**What needs to be done:**
Images are to be dropped, and the rest of the data reproduced exactly.

**Information supplied:**

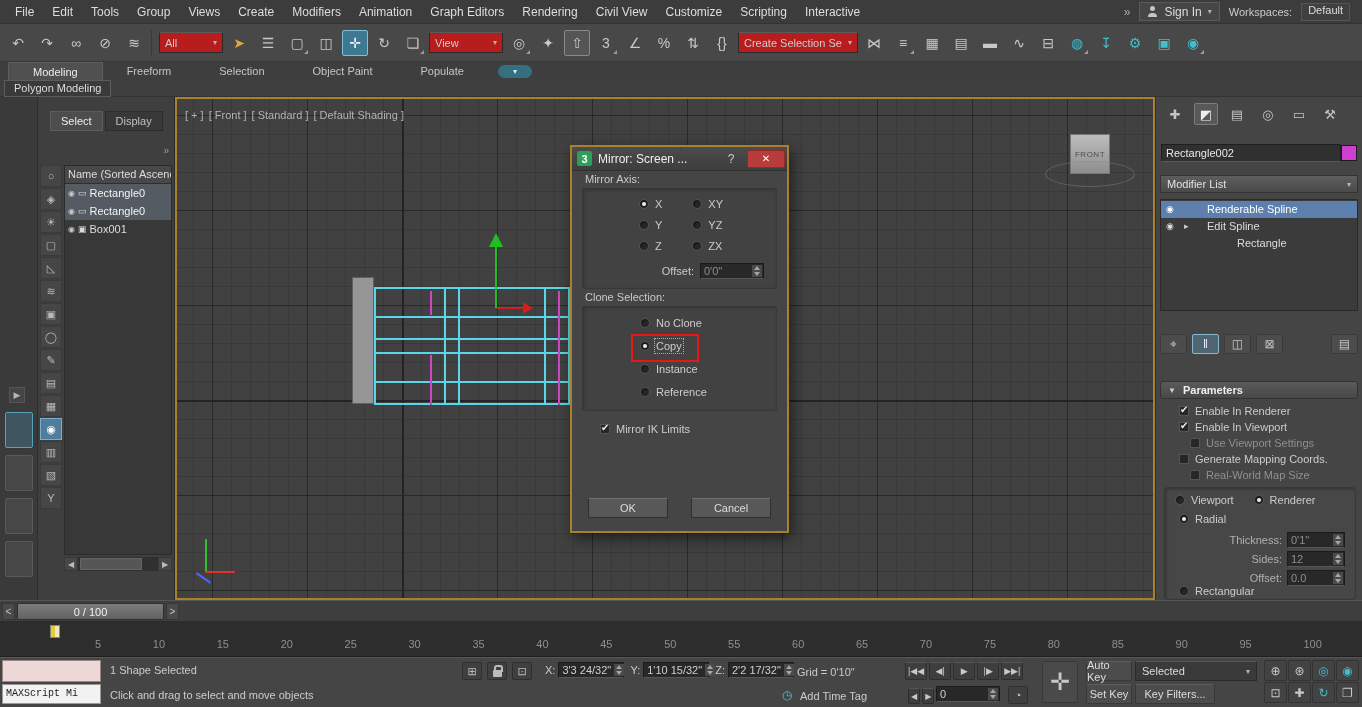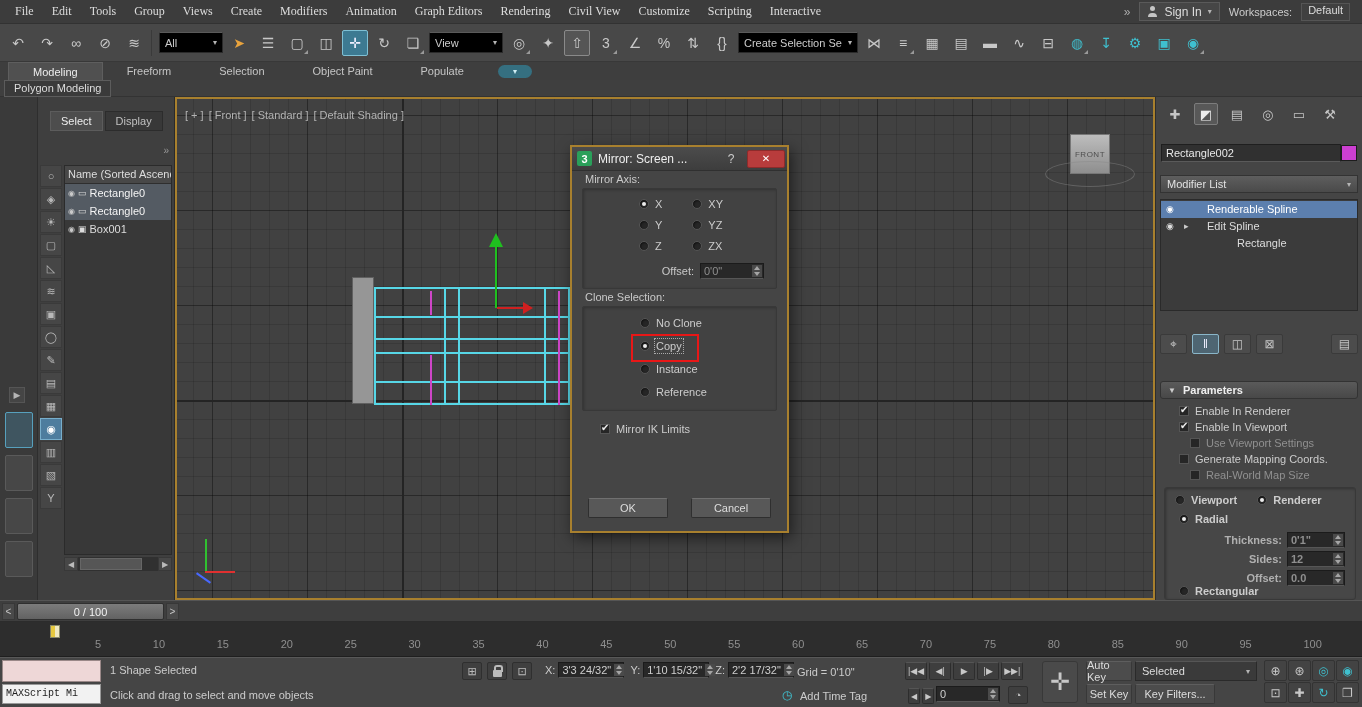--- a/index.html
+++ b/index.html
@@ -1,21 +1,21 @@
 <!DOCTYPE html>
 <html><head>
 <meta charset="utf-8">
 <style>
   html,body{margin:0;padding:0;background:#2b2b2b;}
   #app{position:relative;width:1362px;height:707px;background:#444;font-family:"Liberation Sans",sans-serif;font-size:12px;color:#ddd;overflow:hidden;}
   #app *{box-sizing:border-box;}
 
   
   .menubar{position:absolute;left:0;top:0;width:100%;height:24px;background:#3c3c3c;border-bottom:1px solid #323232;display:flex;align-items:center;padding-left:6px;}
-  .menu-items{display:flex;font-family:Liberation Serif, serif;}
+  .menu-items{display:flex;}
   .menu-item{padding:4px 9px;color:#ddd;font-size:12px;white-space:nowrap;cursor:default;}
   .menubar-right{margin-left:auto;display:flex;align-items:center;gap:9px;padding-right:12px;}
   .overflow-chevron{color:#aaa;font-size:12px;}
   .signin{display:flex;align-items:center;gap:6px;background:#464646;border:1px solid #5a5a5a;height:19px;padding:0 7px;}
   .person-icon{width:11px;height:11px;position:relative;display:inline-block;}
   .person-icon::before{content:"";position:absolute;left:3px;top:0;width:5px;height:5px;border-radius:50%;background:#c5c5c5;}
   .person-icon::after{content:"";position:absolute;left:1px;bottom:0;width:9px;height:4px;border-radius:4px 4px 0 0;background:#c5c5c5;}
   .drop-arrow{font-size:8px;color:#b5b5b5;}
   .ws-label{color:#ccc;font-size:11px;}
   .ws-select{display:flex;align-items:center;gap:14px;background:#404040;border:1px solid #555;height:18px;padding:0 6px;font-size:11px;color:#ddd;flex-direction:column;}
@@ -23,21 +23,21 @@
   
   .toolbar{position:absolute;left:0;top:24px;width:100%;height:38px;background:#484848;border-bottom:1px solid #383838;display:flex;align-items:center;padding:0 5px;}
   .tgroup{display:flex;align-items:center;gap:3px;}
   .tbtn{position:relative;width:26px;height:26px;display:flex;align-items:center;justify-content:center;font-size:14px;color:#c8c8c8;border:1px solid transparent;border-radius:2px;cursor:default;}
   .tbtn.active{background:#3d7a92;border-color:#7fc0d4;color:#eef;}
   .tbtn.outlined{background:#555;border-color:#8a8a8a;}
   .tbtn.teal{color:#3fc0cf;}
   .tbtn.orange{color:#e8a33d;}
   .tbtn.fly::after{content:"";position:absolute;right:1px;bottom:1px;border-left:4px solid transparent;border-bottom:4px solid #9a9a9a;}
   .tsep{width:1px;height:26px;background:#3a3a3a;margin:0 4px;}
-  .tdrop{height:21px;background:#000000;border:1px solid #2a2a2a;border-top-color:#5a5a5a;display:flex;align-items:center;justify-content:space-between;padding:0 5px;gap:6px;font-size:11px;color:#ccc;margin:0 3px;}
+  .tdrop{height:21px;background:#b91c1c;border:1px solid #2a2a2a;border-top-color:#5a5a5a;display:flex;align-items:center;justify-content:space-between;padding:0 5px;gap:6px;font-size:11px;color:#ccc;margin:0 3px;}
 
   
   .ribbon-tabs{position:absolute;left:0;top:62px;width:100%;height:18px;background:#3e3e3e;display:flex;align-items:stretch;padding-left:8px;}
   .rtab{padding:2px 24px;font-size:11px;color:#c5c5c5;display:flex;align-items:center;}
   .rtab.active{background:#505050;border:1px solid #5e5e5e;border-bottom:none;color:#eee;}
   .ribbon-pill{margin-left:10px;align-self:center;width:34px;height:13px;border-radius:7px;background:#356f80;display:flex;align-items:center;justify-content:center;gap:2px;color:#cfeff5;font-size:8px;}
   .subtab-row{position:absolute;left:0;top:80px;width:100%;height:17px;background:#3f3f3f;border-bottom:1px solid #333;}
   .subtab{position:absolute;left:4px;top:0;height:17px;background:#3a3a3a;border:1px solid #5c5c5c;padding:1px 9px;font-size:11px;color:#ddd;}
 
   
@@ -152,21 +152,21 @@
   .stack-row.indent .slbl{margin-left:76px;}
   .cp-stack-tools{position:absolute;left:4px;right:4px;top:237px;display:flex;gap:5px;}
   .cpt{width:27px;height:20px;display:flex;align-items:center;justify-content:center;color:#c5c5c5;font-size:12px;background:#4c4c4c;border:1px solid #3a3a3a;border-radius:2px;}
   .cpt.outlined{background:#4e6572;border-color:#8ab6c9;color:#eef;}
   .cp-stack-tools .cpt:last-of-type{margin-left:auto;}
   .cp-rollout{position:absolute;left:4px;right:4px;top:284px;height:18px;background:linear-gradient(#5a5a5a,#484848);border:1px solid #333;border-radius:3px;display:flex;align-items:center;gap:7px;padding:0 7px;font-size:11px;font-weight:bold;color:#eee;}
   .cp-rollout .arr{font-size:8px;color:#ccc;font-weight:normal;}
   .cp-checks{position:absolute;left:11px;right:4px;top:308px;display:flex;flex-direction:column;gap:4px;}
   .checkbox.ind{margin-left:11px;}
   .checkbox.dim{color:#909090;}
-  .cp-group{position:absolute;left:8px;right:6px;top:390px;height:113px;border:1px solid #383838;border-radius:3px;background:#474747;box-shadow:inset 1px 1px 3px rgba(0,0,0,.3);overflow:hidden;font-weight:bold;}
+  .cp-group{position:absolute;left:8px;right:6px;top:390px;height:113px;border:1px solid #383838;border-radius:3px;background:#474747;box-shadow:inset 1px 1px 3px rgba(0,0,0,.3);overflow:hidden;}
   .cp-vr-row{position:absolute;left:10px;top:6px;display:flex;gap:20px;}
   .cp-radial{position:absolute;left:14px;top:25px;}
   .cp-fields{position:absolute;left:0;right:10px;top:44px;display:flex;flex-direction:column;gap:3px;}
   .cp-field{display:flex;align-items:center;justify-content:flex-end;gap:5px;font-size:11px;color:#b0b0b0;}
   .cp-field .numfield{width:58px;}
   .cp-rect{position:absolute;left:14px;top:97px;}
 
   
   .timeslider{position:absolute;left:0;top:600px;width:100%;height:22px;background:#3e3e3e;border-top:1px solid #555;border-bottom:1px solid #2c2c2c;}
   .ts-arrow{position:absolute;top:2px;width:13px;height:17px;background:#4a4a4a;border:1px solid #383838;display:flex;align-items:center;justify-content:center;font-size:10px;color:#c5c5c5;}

**Response:**
--- a/index.html
+++ b/index.html
@@ -1,21 +1,21 @@
 <!DOCTYPE html>
 <html><head>
 <meta charset="utf-8">
 <style>
   html,body{margin:0;padding:0;background:#2b2b2b;}
   #app{position:relative;width:1362px;height:707px;background:#444;font-family:"Liberation Sans",sans-serif;font-size:12px;color:#ddd;overflow:hidden;}
   #app *{box-sizing:border-box;}
 
   
   .menubar{position:absolute;left:0;top:0;width:100%;height:24px;background:#3c3c3c;border-bottom:1px solid #323232;display:flex;align-items:center;padding-left:6px;}
-  .menu-items{display:flex;font-family:Liberation Serif, serif;}
+  .menu-items{display:flex;}
   .menu-item{padding:4px 9px;color:#ddd;font-size:12px;white-space:nowrap;cursor:default;}
   .menubar-right{margin-left:auto;display:flex;align-items:center;gap:9px;padding-right:12px;}
   .overflow-chevron{color:#aaa;font-size:12px;}
   .signin{display:flex;align-items:center;gap:6px;background:#464646;border:1px solid #5a5a5a;height:19px;padding:0 7px;}
   .person-icon{width:11px;height:11px;position:relative;display:inline-block;}
   .person-icon::before{content:"";position:absolute;left:3px;top:0;width:5px;height:5px;border-radius:50%;background:#c5c5c5;}
   .person-icon::after{content:"";position:absolute;left:1px;bottom:0;width:9px;height:4px;border-radius:4px 4px 0 0;background:#c5c5c5;}
   .drop-arrow{font-size:8px;color:#b5b5b5;}
   .ws-label{color:#ccc;font-size:11px;}
   .ws-select{display:flex;align-items:center;gap:14px;background:#404040;border:1px solid #555;height:18px;padding:0 6px;font-size:11px;color:#ddd;flex-direction:column;}
@@ -23,21 +23,21 @@
   
   .toolbar{position:absolute;left:0;top:24px;width:100%;height:38px;background:#484848;border-bottom:1px solid #383838;display:flex;align-items:center;padding:0 5px;}
   .tgroup{display:flex;align-items:center;gap:3px;}
   .tbtn{position:relative;width:26px;height:26px;display:flex;align-items:center;justify-content:center;font-size:14px;color:#c8c8c8;border:1px solid transparent;border-radius:2px;cursor:default;}
   .tbtn.active{background:#3d7a92;border-color:#7fc0d4;color:#eef;}
   .tbtn.outlined{background:#555;border-color:#8a8a8a;}
   .tbtn.teal{color:#3fc0cf;}
   .tbtn.orange{color:#e8a33d;}
   .tbtn.fly::after{content:"";position:absolute;right:1px;bottom:1px;border-left:4px solid transparent;border-bottom:4px solid #9a9a9a;}
   .tsep{width:1px;height:26px;background:#3a3a3a;margin:0 4px;}
-  .tdrop{height:21px;background:#000000;border:1px solid #2a2a2a;border-top-color:#5a5a5a;display:flex;align-items:center;justify-content:space-between;padding:0 5px;gap:6px;font-size:11px;color:#ccc;margin:0 3px;}
+  .tdrop{height:21px;background:#b91c1c;border:1px solid #2a2a2a;border-top-color:#5a5a5a;display:flex;align-items:center;justify-content:space-between;padding:0 5px;gap:6px;font-size:11px;color:#ccc;margin:0 3px;}
 
   
   .ribbon-tabs{position:absolute;left:0;top:62px;width:100%;height:18px;background:#3e3e3e;display:flex;align-items:stretch;padding-left:8px;}
   .rtab{padding:2px 24px;font-size:11px;color:#c5c5c5;display:flex;align-items:center;}
   .rtab.active{background:#505050;border:1px solid #5e5e5e;border-bottom:none;color:#eee;}
   .ribbon-pill{margin-left:10px;align-self:center;width:34px;height:13px;border-radius:7px;background:#356f80;display:flex;align-items:center;justify-content:center;gap:2px;color:#cfeff5;font-size:8px;}
   .subtab-row{position:absolute;left:0;top:80px;width:100%;height:17px;background:#3f3f3f;border-bottom:1px solid #333;}
   .subtab{position:absolute;left:4px;top:0;height:17px;background:#3a3a3a;border:1px solid #5c5c5c;padding:1px 9px;font-size:11px;color:#ddd;}
 
   
@@ -152,21 +152,21 @@
   .stack-row.indent .slbl{margin-left:76px;}
   .cp-stack-tools{position:absolute;left:4px;right:4px;top:237px;display:flex;gap:5px;}
   .cpt{width:27px;height:20px;display:flex;align-items:center;justify-content:center;color:#c5c5c5;font-size:12px;background:#4c4c4c;border:1px solid #3a3a3a;border-radius:2px;}
   .cpt.outlined{background:#4e6572;border-color:#8ab6c9;color:#eef;}
   .cp-stack-tools .cpt:last-of-type{margin-left:auto;}
   .cp-rollout{position:absolute;left:4px;right:4px;top:284px;height:18px;background:linear-gradient(#5a5a5a,#484848);border:1px solid #333;border-radius:3px;display:flex;align-items:center;gap:7px;padding:0 7px;font-size:11px;font-weight:bold;color:#eee;}
   .cp-rollout .arr{font-size:8px;color:#ccc;font-weight:normal;}
   .cp-checks{position:absolute;left:11px;right:4px;top:308px;display:flex;flex-direction:column;gap:4px;}
   .checkbox.ind{margin-left:11px;}
   .checkbox.dim{color:#909090;}
-  .cp-group{position:absolute;left:8px;right:6px;top:390px;height:113px;border:1px solid #383838;border-radius:3px;background:#474747;box-shadow:inset 1px 1px 3px rgba(0,0,0,.3);overflow:hidden;font-weight:bold;}
+  .cp-group{position:absolute;left:8px;right:6px;top:390px;height:113px;border:1px solid #383838;border-radius:3px;background:#474747;box-shadow:inset 1px 1px 3px rgba(0,0,0,.3);overflow:hidden;}
   .cp-vr-row{position:absolute;left:10px;top:6px;display:flex;gap:20px;}
   .cp-radial{position:absolute;left:14px;top:25px;}
   .cp-fields{position:absolute;left:0;right:10px;top:44px;display:flex;flex-direction:column;gap:3px;}
   .cp-field{display:flex;align-items:center;justify-content:flex-end;gap:5px;font-size:11px;color:#b0b0b0;}
   .cp-field .numfield{width:58px;}
   .cp-rect{position:absolute;left:14px;top:97px;}
 
   
   .timeslider{position:absolute;left:0;top:600px;width:100%;height:22px;background:#3e3e3e;border-top:1px solid #555;border-bottom:1px solid #2c2c2c;}
   .ts-arrow{position:absolute;top:2px;width:13px;height:17px;background:#4a4a4a;border:1px solid #383838;display:flex;align-items:center;justify-content:center;font-size:10px;color:#c5c5c5;}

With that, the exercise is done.